EXERCISE MATERIALS -
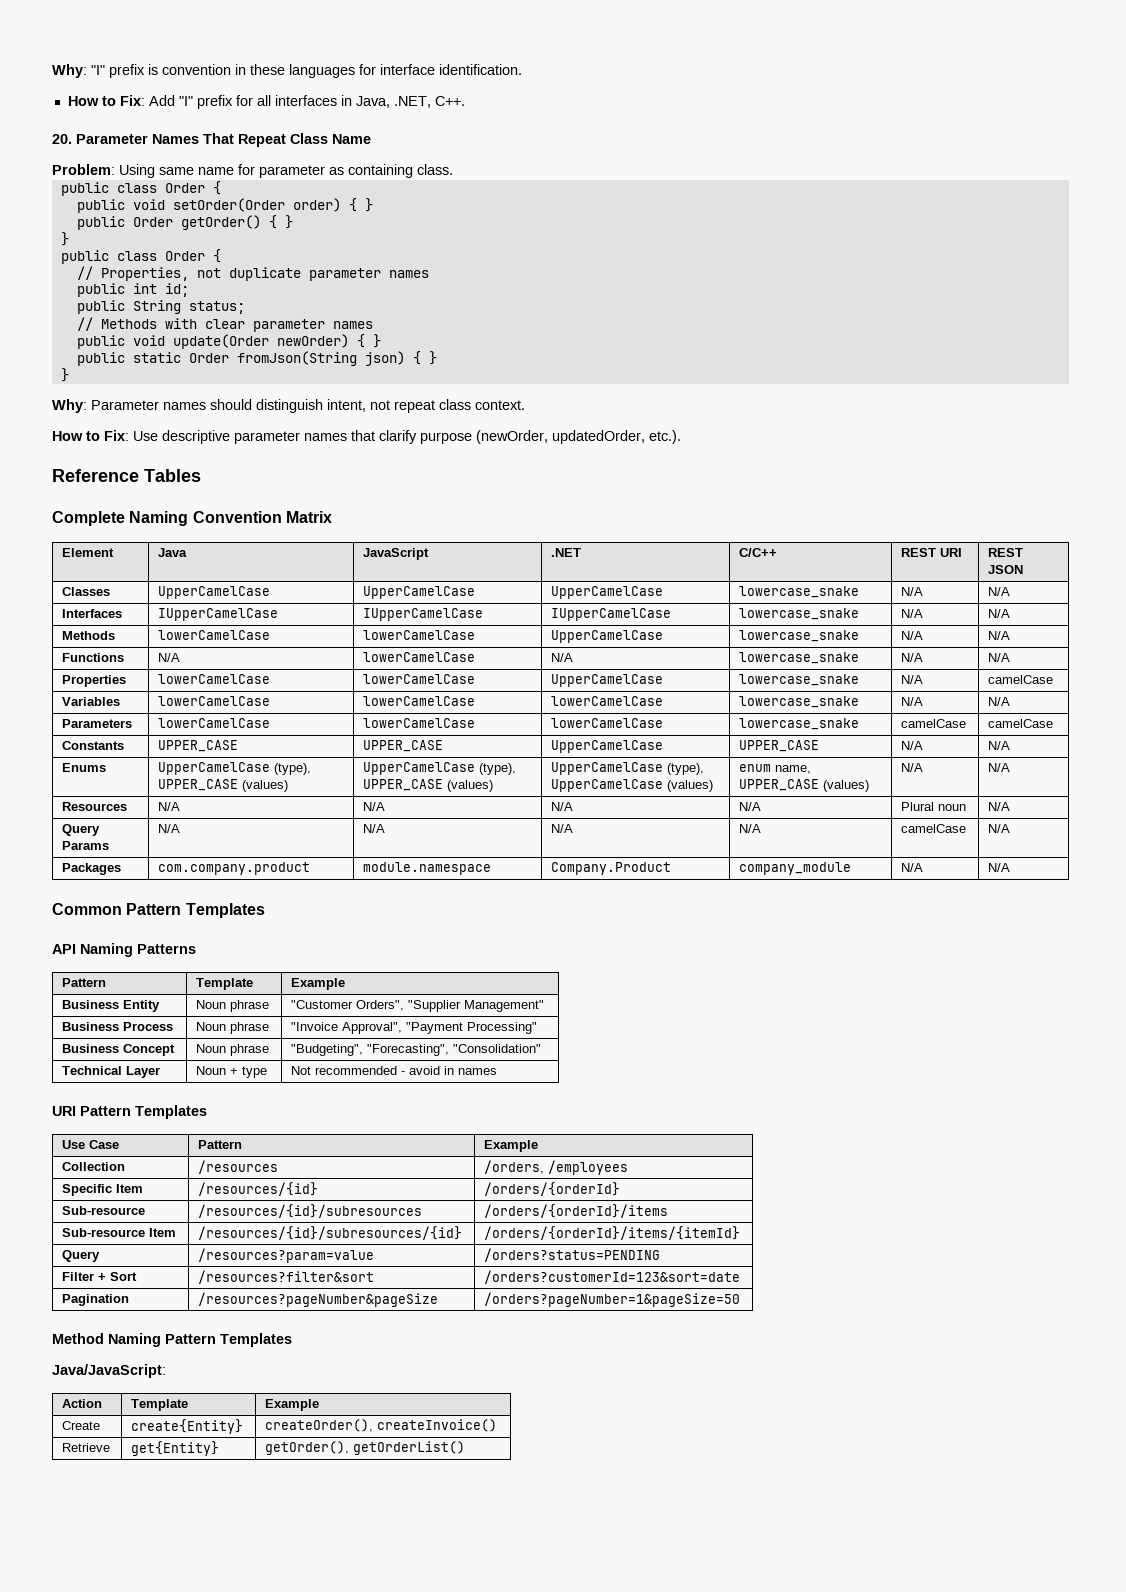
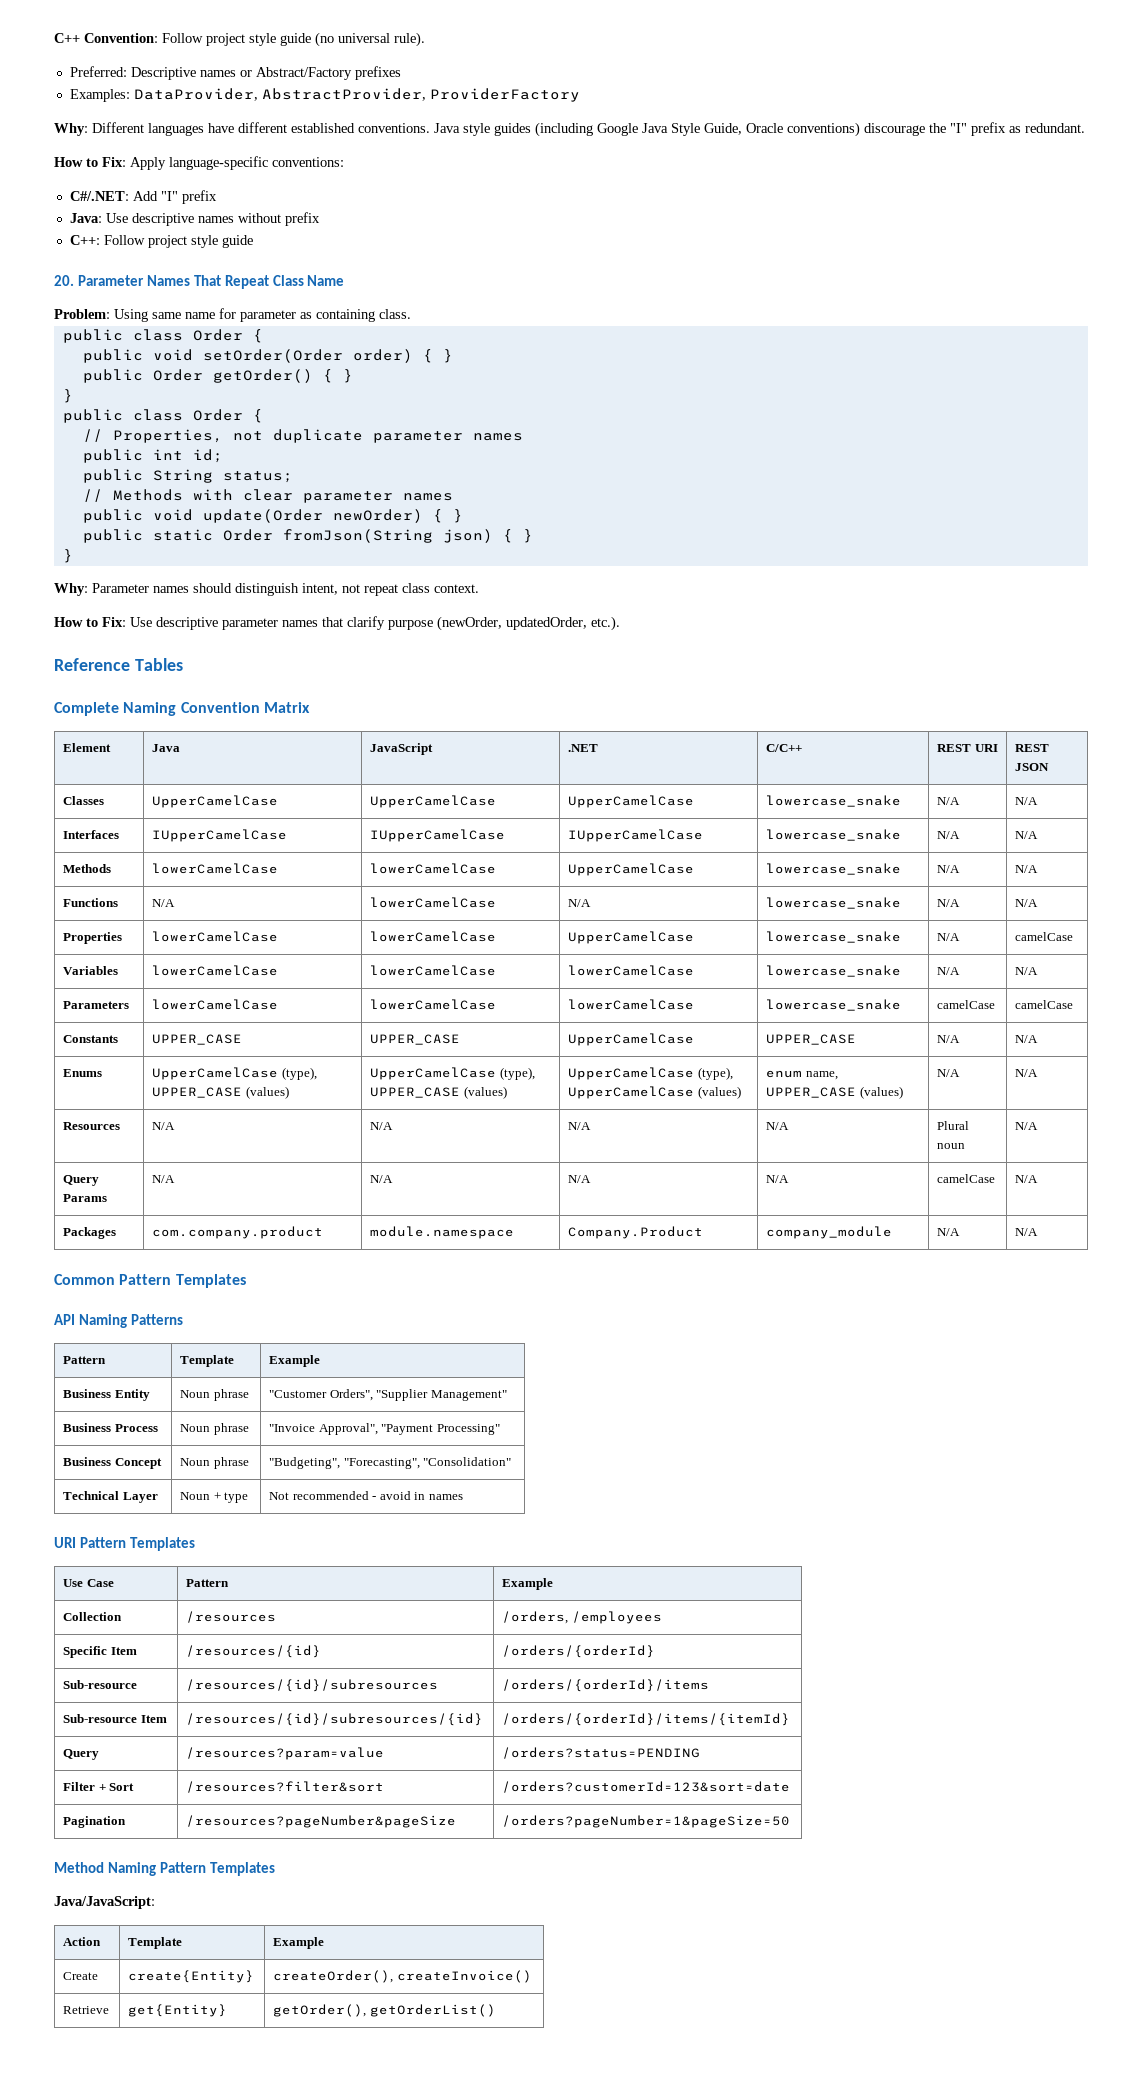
- Why: "I" prefix is convention in these languages for interface identification.
- How to Fix: Add "I" prefix for all interfaces in Java, .NET, C++.
+ C++ Convention: Follow project style guide (no universal rule).
+ Preferred: Descriptive names or Abstract/Factory prefixes
+ Examples: DataProvider, AbstractProvider, ProviderFactory
+ Why: Different languages have different established conventions. Java style guides (including Google Java Style Guide, Oracle conventions) discourage the "I" prefix as redundant.
+ How to Fix: Apply language-specific conventions:
+ C#/.NET: Add "I" prefix
+ Java: Use descriptive names without prefix
+ C++: Follow project style guide

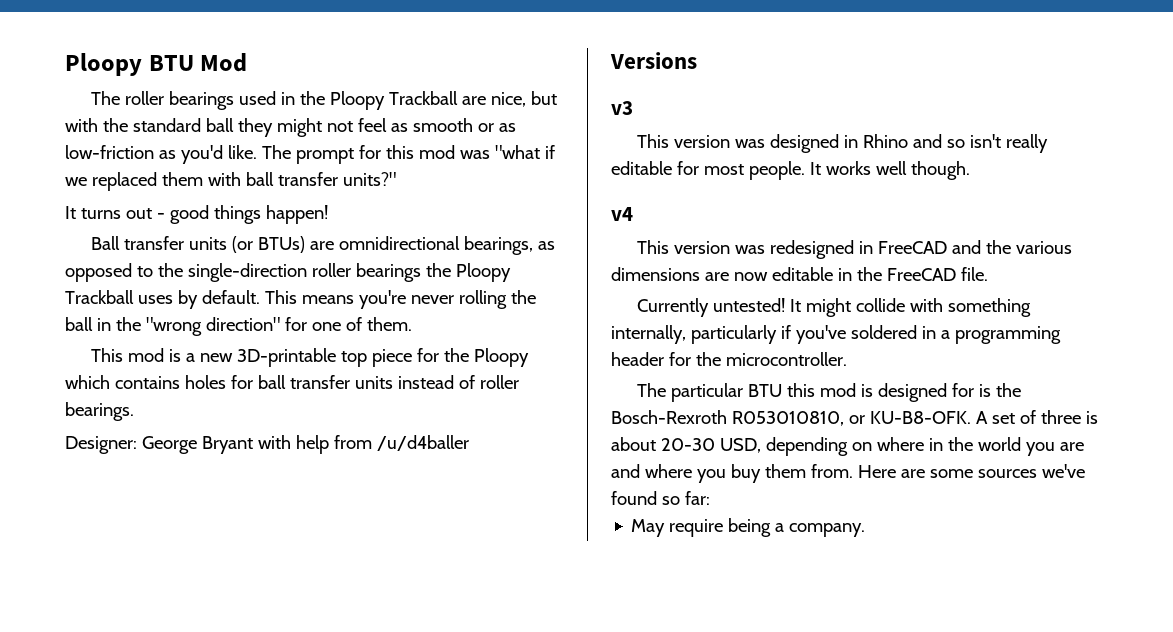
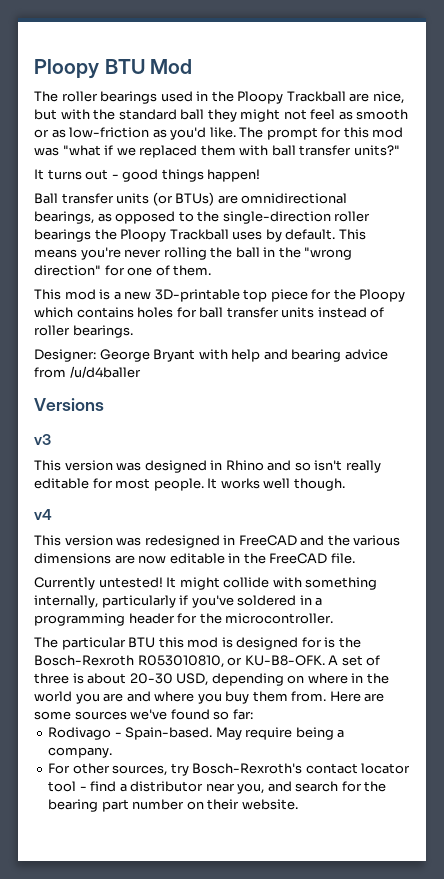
- Designer: George Bryant with help from /u/d4baller
+ Designer: George Bryant with help and bearing advice from /u/d4baller
+ Rodivago - Spain-based.
+ For other sources, try Bosch-Rexroth's contact locator tool - find a distributor near you, and search for the bearing part number on their website.

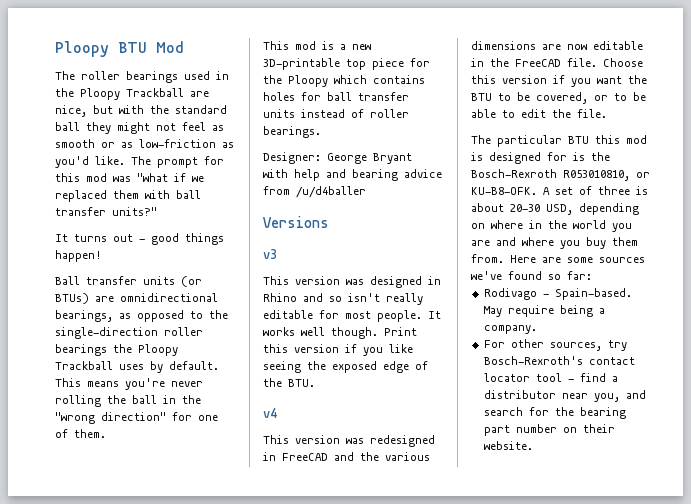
+ Print this version if you like seeing the exposed edge of the BTU.
- This version was redesigned in FreeCAD and the various dimensions are now editable in the FreeCAD file.
- Currently untested! It might collide with something internally, particularly if you've soldered in a programming header for the microcontroller.
+ This version was redesigned in FreeCAD and the various dimensions are now editable in the FreeCAD file. Choose this version if you want the BTU to be covered, or to be able to edit the file.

ABOUT THIS EXERCISE -
All lines from the one that contains "- Currently untested!" to the last line above must be given again exactly, with both included and nothing added.

RESPONSE AREA -
- Currently untested! It might collide with something internally, particularly if you've soldered in a programming header for the microcontroller.
+ This version was redesigned in FreeCAD and the various dimensions are now editable in the FreeCAD file. Choose this version if you want the BTU to be covered, or to be able to edit the file.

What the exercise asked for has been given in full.